Dense means "dense", but I think it's dense in that sense because it pulls all the arrows from all the nodes in the previous layer to all the nodes in this layer.
predictions = Dense(1, activation='tanh')(x)
This is almost the same as the hidden layer. No explanation needed.
What does Functional mean?
If you look closely, you can see that Dense
is calling that instance as a function.
The documentation says that a function call to an instance of a layer will return a tensor.
In the first place, a neural network is roughly a tensor product (or a matrix product in a simpler way). Multiplying the input vector by a matrix, and then multiplying it by a matrix ... is the essence in the first place. Going through a single layer is roughly the same as running a single matrix. The image of multiplying the matrix (tensor) is compared with the function call.

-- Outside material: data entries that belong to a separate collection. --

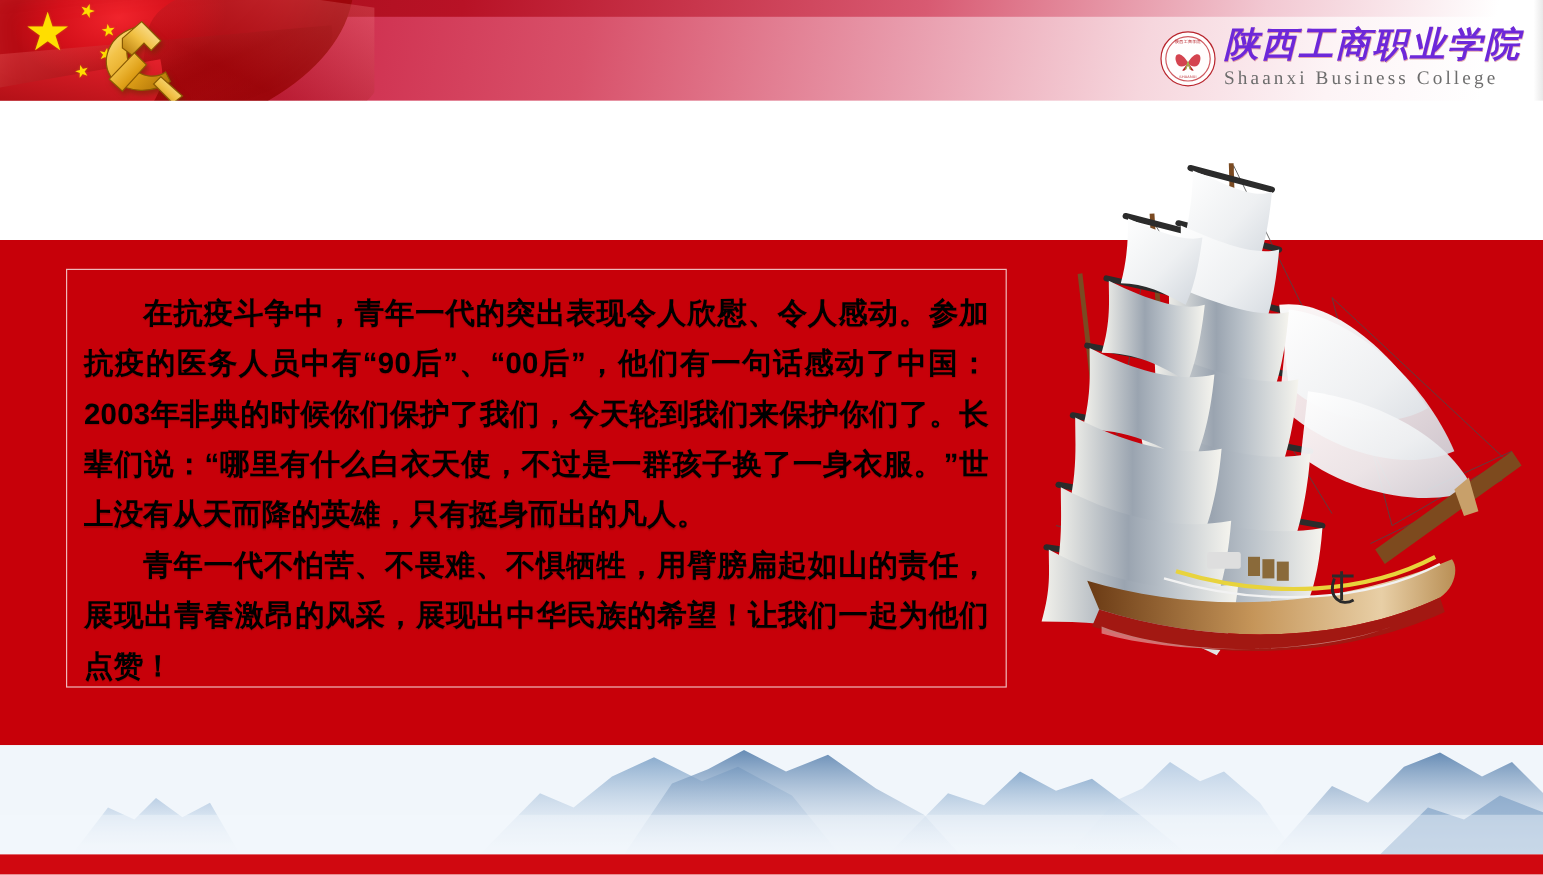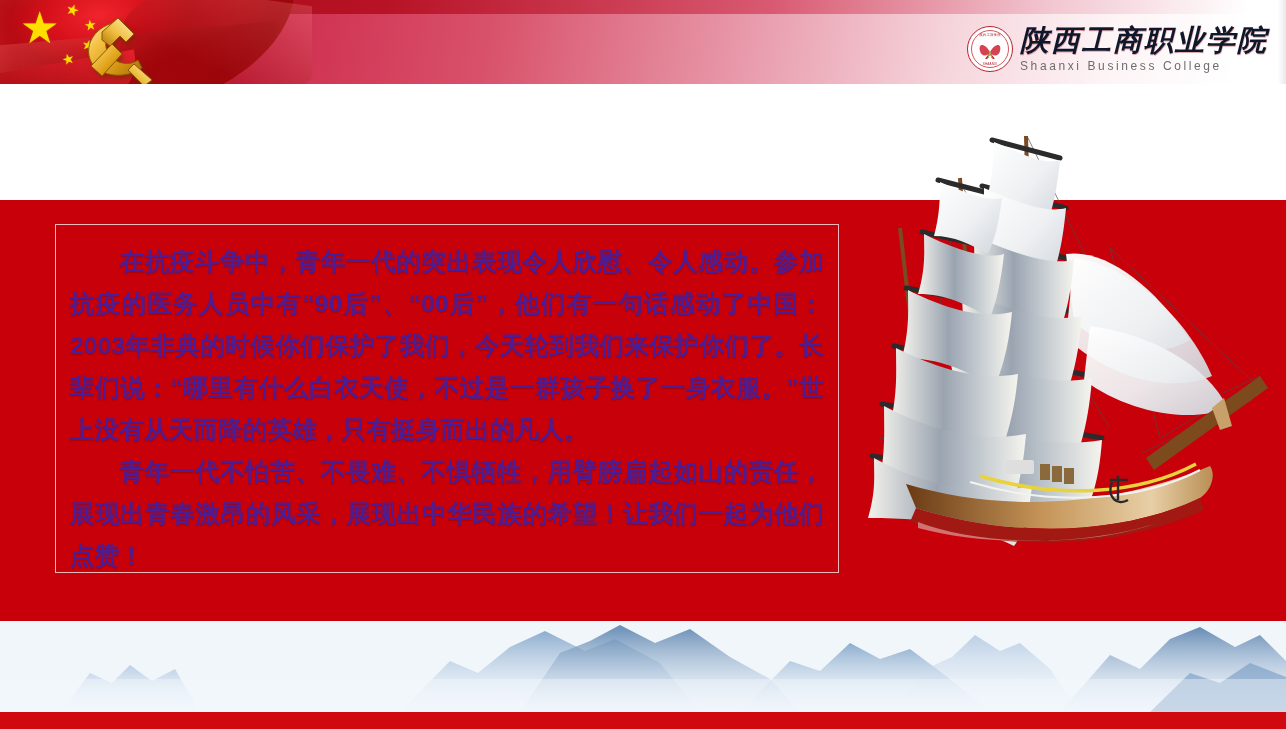--- a/index.html
+++ b/index.html
@@ -52,39 +52,39 @@
   .school-logo { position:absolute; right:18px; top:20px; height:58px; display:flex; align-items:center; gap:7px; }
   .seal { width:46px; height:46px; border-radius:50%; position:relative;
           border:1.3px solid #b8242c; background:#fffdfd; flex:none; }
   .seal:before { content:""; position:absolute; inset:3px; border-radius:50%; border:.8px solid #cf5a60; }
   .seal-butterfly { position:absolute; left:50%; top:52%; transform:translate(-50%,-50%); }
   .seal-arc-top, .seal-arc-bot { position:absolute; left:0; right:0; text-align:center;
     font-size:3.4px; color:#b8242c; letter-spacing:.2px; }
   .seal-arc-top { top:5.5px; } .seal-arc-bot { bottom:5px; font-size:3px; }
   .logo-text { display:flex; flex-direction:column; justify-content:center; }
   .logo-cn { font-family:"Liberation Serif","DejaVu Serif",serif; font-size:29px; font-weight:700;
-    color:#0f172a; letter-spacing:2px; line-height:1.04; font-style:italic;
+    color:#6d28d9; letter-spacing:2px; line-height:1.04; font-style:italic;
     text-shadow:.5px .5px 0 rgba(180,20,30,.35); white-space:nowrap; }
-  .logo-en { font-family:Liberation Sans, sans-serif; font-size:12px; color:#6d6d6d;
+  .logo-en { font-family:Liberation Serif, serif; font-size:16px; color:#6d6d6d;
     letter-spacing:2.6px; margin-top:3px; white-space:nowrap; }
 
   
   .white-gap { position:absolute; left:0; top:84px; width:1286px; height:116px; background:#fff; }
 
   
   .red-panel { position:absolute; left:0; top:200px; width:1286px; height:421px; background:#c70009; }
 
   
   .ship { position:absolute; left:860px; top:108px; width:420px; height:440px; }
   .ship svg { width:420px; height:440px; display:block; }
 
   
   .text-box { position:absolute; left:55px; top:224px; width:784px; height:349px;
     border:1.6px solid rgba(255,255,255,.72); padding:16px 14px 0 14px; }
-  .para { color:#4c1d95; font-size:24.5px; font-weight:700; line-height:42px;
+  .para { color:#000000; font-size:24.5px; font-weight:700; line-height:42px;
     letter-spacing:.2px; text-align:justify; text-justify:inter-ideograph;
     text-shadow:0 1px 1px rgba(110,0,0,.35); }
   .para + .para { margin-top:0px;font-family:Liberation Serif, serif; }
   .para .indent { display:inline-block; width:49px; }
 
   
   .bottom-red-a { position:absolute; left:0; top:600px; width:1286px; height:21px; background:#c70009; }
   .landscape { position:absolute; left:0; top:621px; width:1286px; height:91px;
     background:linear-gradient(to bottom,#f2f6fb 0%,#eef4fa 55%,#f6f9fc 100%); overflow:hidden; }
   .landscape svg { position:absolute; left:0; bottom:0; width:1286px; height:91px; display:block; }

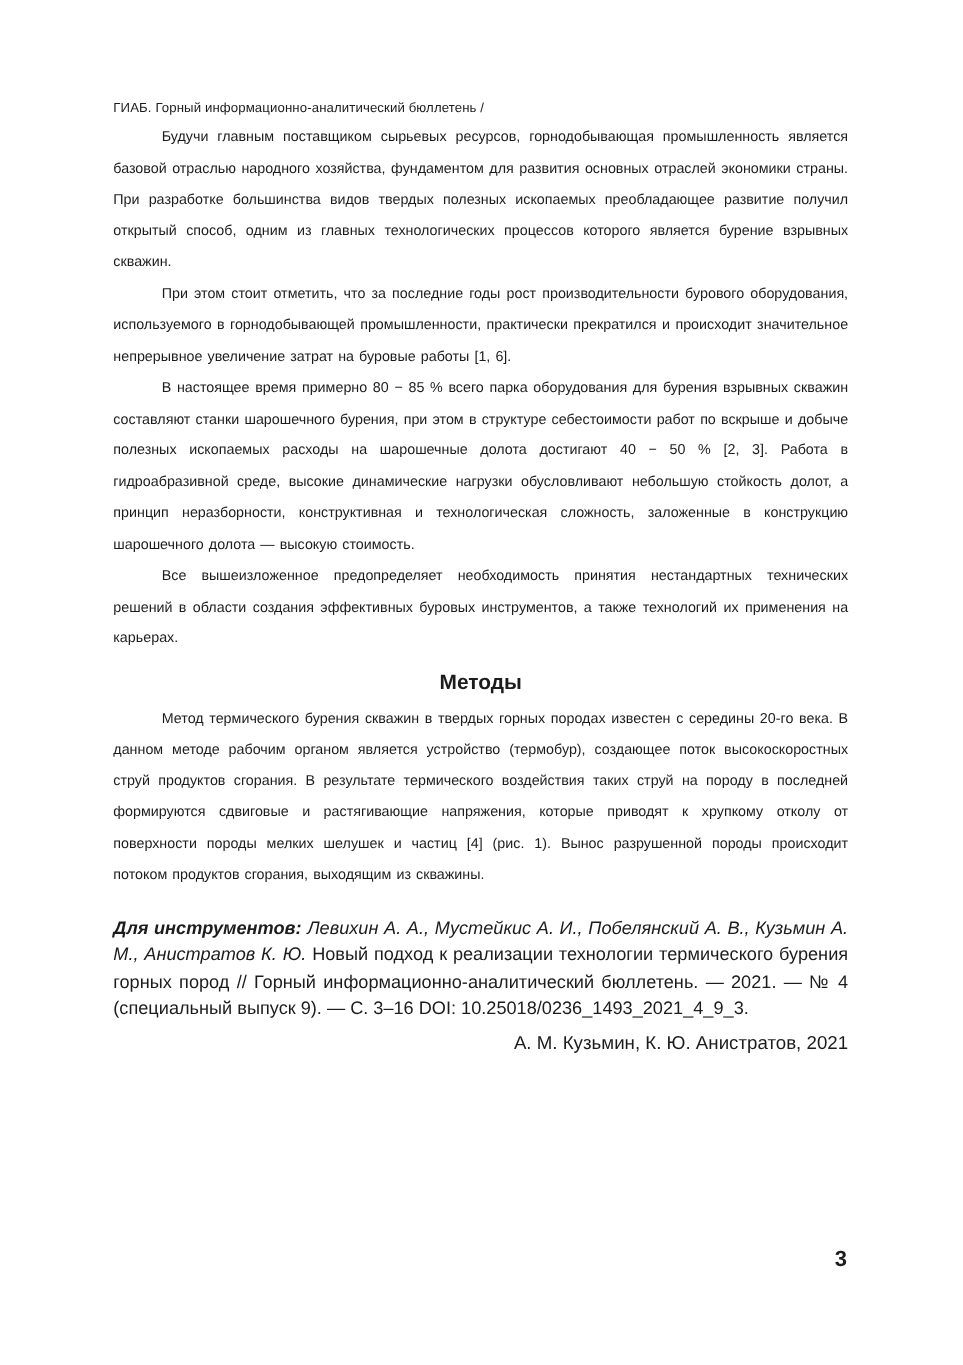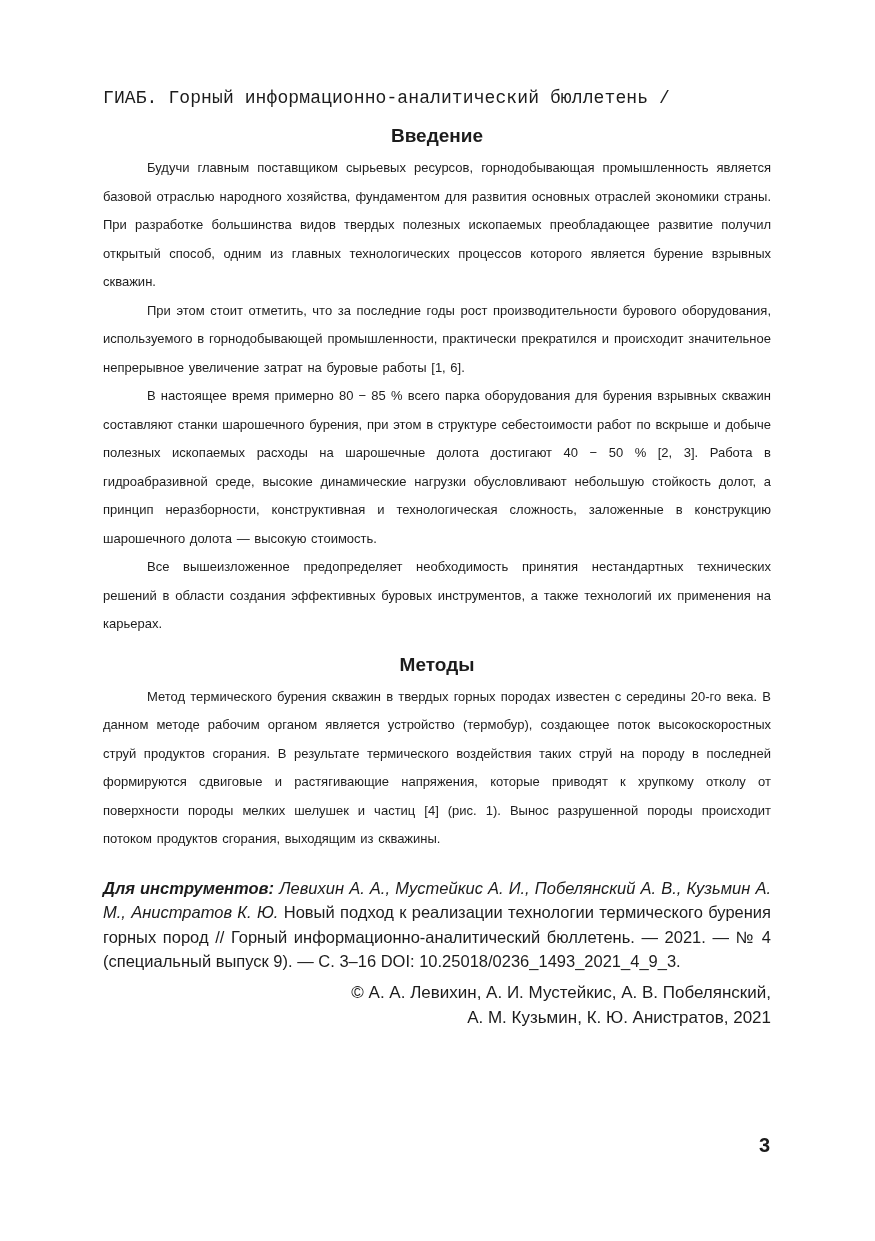--- a/index.html
+++ b/index.html
@@ -14,24 +14,23 @@
   .page {
     position: relative;
     width: 875px;
     height: 1241px;
     box-sizing: border-box;
     padding: 86px 104px 0 103px;
     overflow: hidden;
     background: #ffffff;
   }
   .journal-header {
-    font-size: 18px;
+    font-size: 12px;
     line-height: 24px;
     letter-spacing: 0.1px;
-    font-family: Liberation Mono, monospace;
   }
   .section-heading {
     font-size: 19px;
     font-weight: 700;
     text-align: center;
     line-height: 26px;
     margin: 13px 0 5px 0;
   }
   .body-para {
     font-size: 13px;
@@ -65,37 +64,35 @@
 </style>
 </head>
 <body>
 
 <div class="page">
 
   <header class="journal-header">
     <div>ГИАБ. Горный информационно-аналитический бюллетень /</div>
   </header>
 
-  <h2 class="section-heading">Введение</h2>
 
   <p class="body-para">Будучи главным поставщиком сырьевых ресурсов, горнодобывающая промышленность является базовой отраслью народного хозяйства, фундаментом для развития основных отраслей экономики страны. При разработке большинства видов твердых полезных ископаемых преобладающее развитие получил открытый способ, одним из главных технологических процессов которого является бурение взрывных скважин.</p>
   <p class="body-para">При этом стоит отметить, что за последние годы рост производительности бурового оборудования, используемого в горнодобывающей промышленности, практически прекратился и происходит значительное непрерывное увеличение затрат на буровые работы [1, 6].</p>
   <p class="body-para">В настоящее время примерно 80 − 85 % всего парка оборудования для бурения взрывных скважин составляют станки шарошечного бурения, при этом в структуре себестоимости работ по вскрыше и добыче полезных ископаемых расходы на шарошечные долота достигают 40 − 50 % [2, 3]. Работа в гидроабразивной среде, высокие динамические нагрузки обусловливают небольшую стойкость долот, а принцип неразборности, конструктивная и технологическая сложность, заложенные в конструкцию шарошечного долота — высокую стоимость.</p>
   <p class="body-para">Все вышеизложенное предопределяет необходимость принятия нестандартных технических решений в области создания эффективных буровых инструментов, а также технологий их применения на карьерах.</p>
 
   <h2 class="section-heading">Методы</h2>
 
   <p class="body-para">Метод термического бурения скважин в твердых горных породах известен с середины 20-го века. В данном методе рабочим органом является устройство (термобур), создающее поток высокоскоростных струй продуктов сгорания. В результате термического воздействия таких струй на породу в последней формируются сдвиговые и растягивающие напряжения, которые приводят к хрупкому отколу от поверхности породы мелких шелушек и частиц [4] (рис. 1). Вынос разрушенной породы происходит потоком продуктов сгорания, выходящим из скважины.</p>
 
   <p class="citation">
     <span class="cit-label">Для инструментов:</span>
     <span class="cit-authors">Левихин А. А., Мустейкис А. И., Побелянский А. В., Кузьмин А. М., Анистратов К. Ю.</span>
     <span class="cit-text">Новый подход к реализации технологии термического бурения горных пород // Горный информационно-аналитический бюллетень. — 2021. — № 4 (специальный выпуск 9). — С. 3–16 DOI: 10.25018/0236_1493_2021_4_9_3.</span>
   </p>
 
   <div class="copyright">
-    <div>© А. А. Левихин, А. И. Мустейкис, А. В. Побелянский,</div>
     <div>А. М. Кузьмин, К. Ю. Анистратов, 2021</div>
   </div>
 
   <div class="page-number">3</div>
 
 </div>
 
 </body></html>

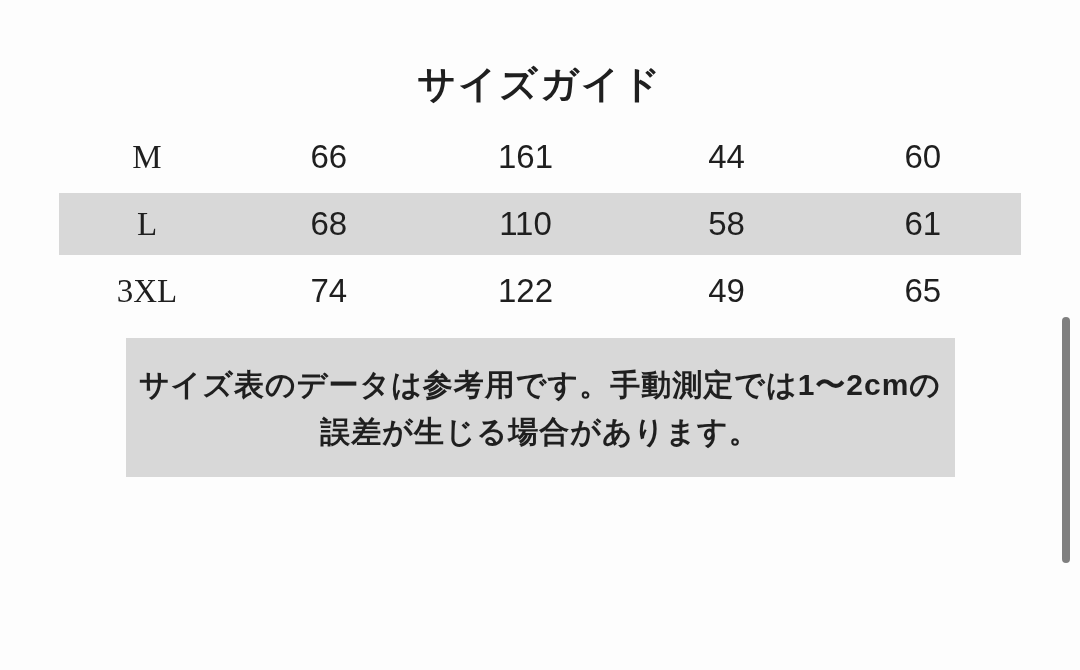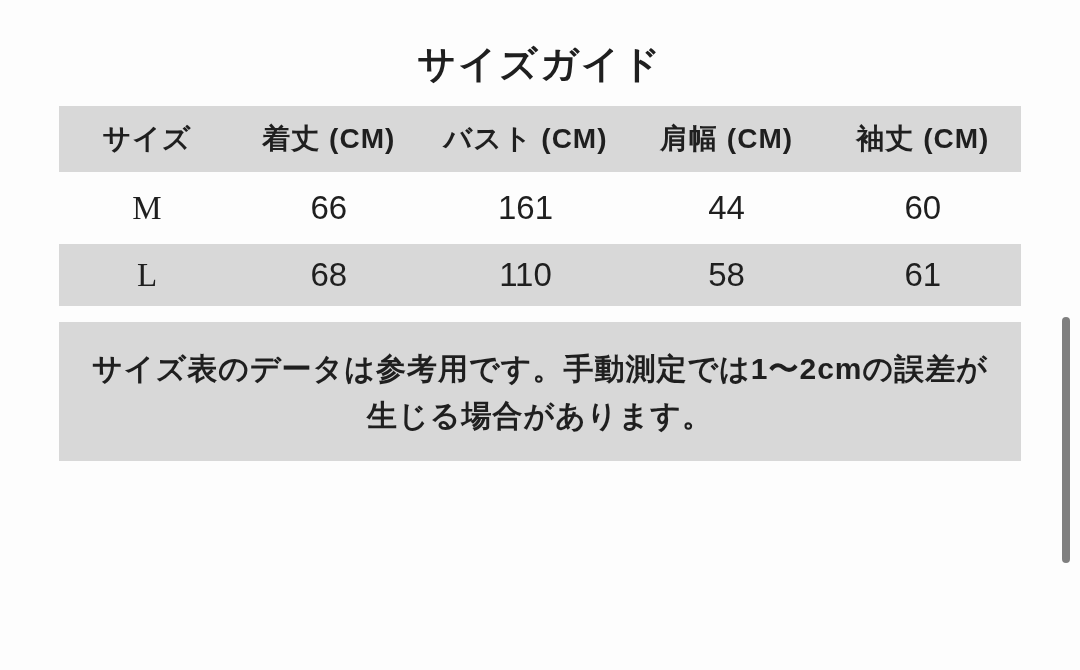--- a/index.html
+++ b/index.html
@@ -16,20 +16,21 @@
     color: #1f1f1f;
   }
   .page-title {
     padding-top: 40px;
     height: 48px;
     line-height: 48px;
     text-align: center;
     font-size: 38px;
     font-weight: 600;
     letter-spacing: 2px;
+    margin-top: 20px;
   }
   table.size-table {
     width: 962px;
     margin: 13px auto 0 auto;
     border-collapse: separate;
     border-spacing: 0 5px;
     table-layout: fixed;
   }
   table.size-table th {
     height: 64px;
@@ -47,21 +48,21 @@
     font-size: 33px;
   }
   table.size-table tr.band td {
     background: #d8d8d8;
   }
   td.size-cell {
     font-family: "Liberation Serif", "DejaVu Serif", serif;
     font-size: 34px;
   }
   .note-band {
-    width: 962px;
+    width: 829px;
     height: 139px;
     margin: 11px auto 0 auto;
     background: #d8d8d8;
     display: flex;
     align-items: center;
     justify-content: center;
   }
   .note-text {
     width: 902px;
     text-align: center;
@@ -88,40 +89,40 @@
 <table class="size-table">
   <colgroup>
     <col style="width:18.3%">
     <col style="width:19.5%">
     <col style="width:21.4%">
     <col style="width:20.4%">
     <col style="width:20.4%">
   </colgroup>
   <tbody>
     <tr>
-      <th>サイズ</th>
-      <th>着丈 (CM)</th>
-      <th>バスト (CM)</th>
-      <th>肩幅 (CM)</th>
-      <th>袖丈 (CM)</th>
-    </tr>
-    <tr>
       <td class="size-cell">M</td>
       <td>66</td>
       <td>161</td>
       <td>44</td>
       <td>60</td>
     </tr>
     <tr class="band">
       <td class="size-cell">L</td>
       <td>68</td>
       <td>110</td>
       <td>58</td>
       <td>61</td>
     </tr>
+    <tr>
+      <td class="size-cell">3XL</td>
+      <td>74</td>
+      <td>122</td>
+      <td>49</td>
+      <td>65</td>
+    </tr>
   </tbody>
 </table>
 
 <div class="note-band">
   <div class="note-text">サイズ表のデータは参考用です。手動測定では1〜2cmの誤差が生じる場合があります。</div>
 </div>
 
 <div class="scrollbar-thumb"></div>
 
 </body></html>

When a function is called, the input tensor is transformed with the specified meaning and output as a tensor again. I think it's easy to understand if you capture it with that kind of image.
I'm not saying anything exactly, so that's it.
By the way, only the ʻInput` layer returns a tensor in the first place (so no function call is needed).
import numpy as np
from keras.layers import Input, Dense
from keras.models import Model
data = np.random.rand(250,5)
labels = (np.sum(data, axis=1) > 2.5) * 2 - 1
inputs = Input(shape=(5,))
x = Dense(20, activation='tanh')(inputs)
predictions = Dense(1, activation='tanh')(x)
model = Model(input=inputs, output=predictions)
model.compile('adam', 'hinge', metrics=['accuracy'])
model.fit(data, labels, nb_epoch=150, validation_split=0.2)
test = np.random.rand(200, 5)
predict = np.sign(model.predict(test).flatten())
real = (np.sum(test, axis=1) > 2.5) * 2 - 1
print(sum(predict == real) / 200.0)
Except for the writing method, it is exactly the same as Part 2, so I think that the accuracy will be almost the same.